It's the guns, people - the guns! The guns!!

Judging by the early reactions, a lot of focus will be placed on the mental state of Aaron Alexis, the shooter who mowed down 12 people in a US military facility before police shot and killed him in a running gunfight. Guns don't slaughter people, goes the argument, crazy people do.

Which I think is beside the point: how many rational mass shooters have there ever been in the sad, long history of these sorts of incidents? His mental state notwithstanding, had he not had have access to guns, how many victims would he have been able to claim with, say, a knife? A baseball bat? Bow and arrow? A slingshot?

It's the freaking guns.

*       *       *

Conservatives, predictably, are howling that the shooting at an armed Navy base in the shadow of the Capitol Dome refutes the argument for gun control -- Washington, DC has some of the strictest gun control laws in the nation (something that irks the GOP-led Congress to no end).  But NPR and others are reporting that Alexis, the shooter, purchased at least one of the three weapons he used in nearby Virginia, a place with such permissive gun laws firearms may as well be sold in vending machines.

It's the same deal in Chicago, where the city itself has clamped down on guns but the criminals who want them simply traipse over the state line to Indiana, or buy them from smugglers. In that city last year, more than 400 people -- most of them African American boys and young men -- died from gun violence, helping push homicide as one of the leading causes of death nationwide for black males ages 15 to 35.

Until we can force people to go through metal detectors at state lines, however, stricter uniform gun laws, nationwide, are the only defense we have against random gun violence and mass shootings.  But flimsy doesn't even begin to describe the national patchwork of laws designed to prevent another Navy Yard. Or Aurora. Or Oak Grove, IL. Or Pearl River, KY.

Authorities have long held my former home, Virginia, responsible for the lion's share of illegal guns available and/or used in crimes along the Eastern Seaboard -- a situation known as the "Iron Pipeline." It's not unusual for police to trace weapons used in gang or drug-related shootings in New York, Philadelphia, Washington and urban points north, south or in between to the gun stores that pepper the Old Dominion's landscape, especially along the I-95 corridor.

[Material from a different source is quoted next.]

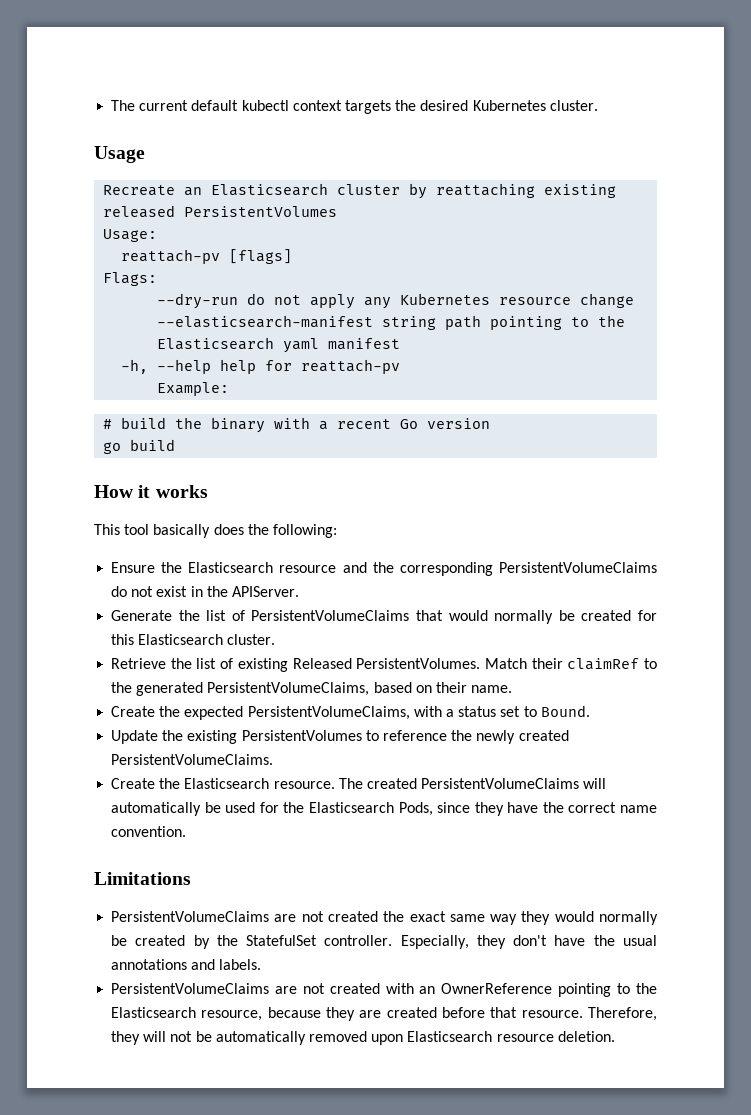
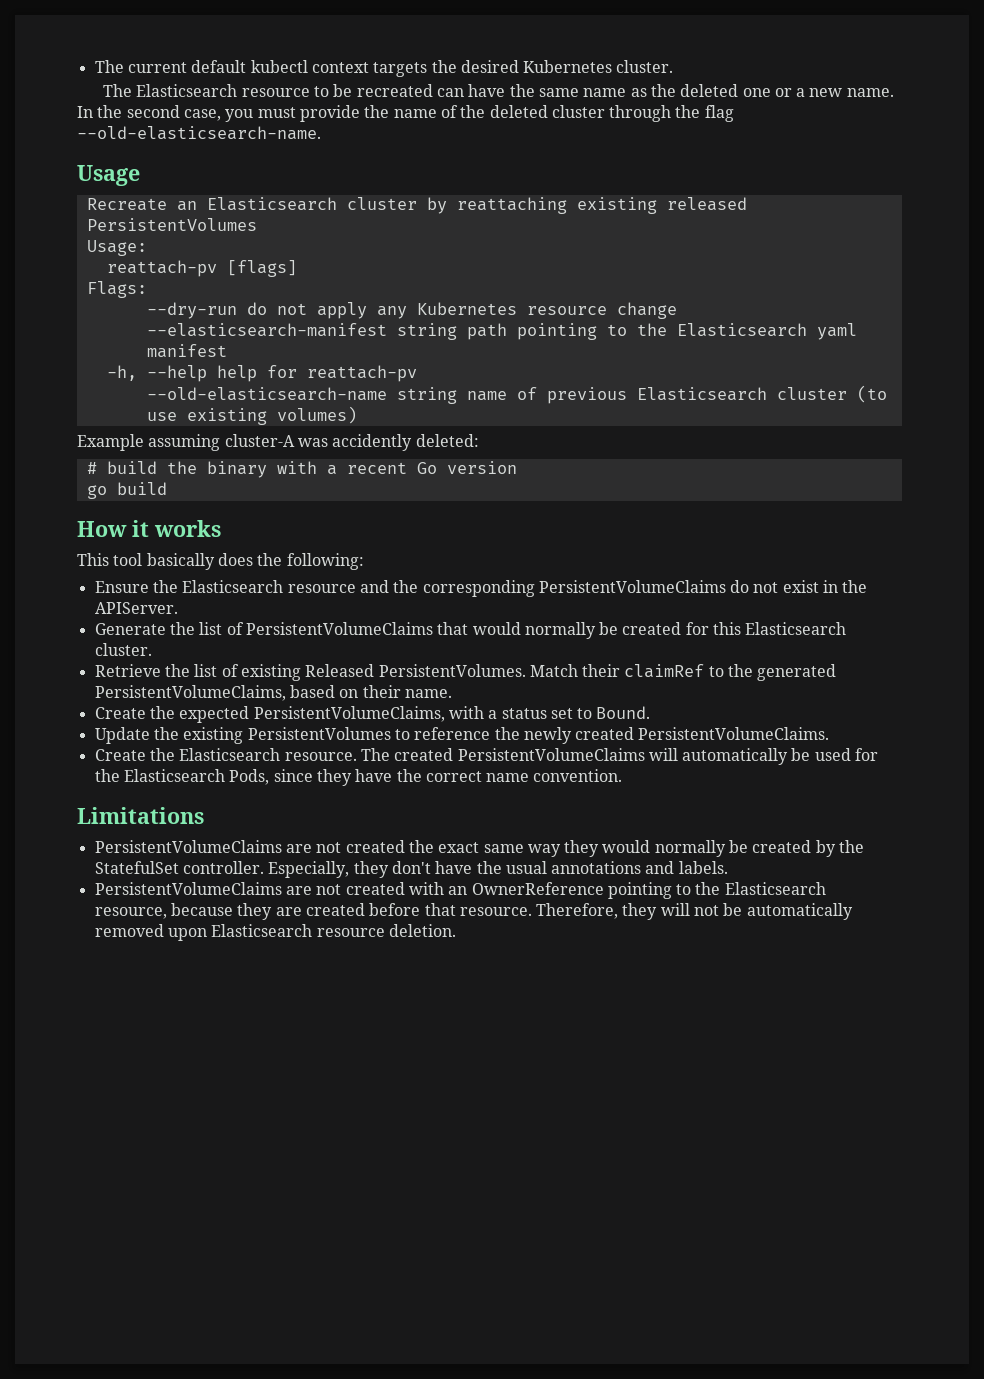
(598, 105) none -> [103,84,894,97] [77,105,734,122] [77,126,321,140] // The Elasticsearch resource to be recreated can have the same name as the deleted one or a new name. In the second case, you must provide the name of the deleted cluster through the flag --old-elasticsearch-name.
[157,382,230,396] Example: -> [146,385,887,404] [146,406,357,425] [77,434,479,451] --old-elasticsearch-name string name of previous Elasticsearch cluster (to use existing volumes) // Example assuming cluster-A was accidently deleted:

It's no surprise things haven't changed: even though Virginia was the site of the worst mass shooting on a college campus and one of the worst mass shootings in American history -- a 2007 incident that cost Virginia Tech, the state's premier land-grant university, dearly in blood and treasure -- the state legislature continues to block sane gun-control laws, pass new pro-gun measures and, without conscience, advance the NRA's insane, perverted agenda of a weapon in every pot.

Not even the blood of 20 first-graders and their teachers could convince them that guns are the problem and not the solution, or loosen the death grip the NRA has on Republican and conservative Democratic lawmakers nationwide.  Indeed, the organization believes that more people carrying concealed weapons is the answer -- NRA President Wayne LaPierre's illogical, mind-blowing and widely discredited argument that "only a good guy with a gun can stop a bad guy with a gun."

There were plenty of good guys with guns at the Navy Yard yesterday; it's an active US military installation with armed checkpoints and plenty of side-armed Marines and sailors still in a wartime posture. A flood of Metro police officers stopped Alexis dead - but not before 12 people were slain, several more were injured and plenty of lead filled the air during his final gunbattle with cops, a situation that could have led to even more bloodshed had bystanders been caught in the crossfire.

If you want to argue that mental illness is the primary factor in mass shootings, ladies and gentlemen, I give you Exhibit A: lawmakers who respond to senseless tragedy not by changing what we know isn't working but by reinforcing the pro-gun laws even though we are already awash in them: 90 guns per 100 people at last count.

It's the freaking guns, people.  It's the guns.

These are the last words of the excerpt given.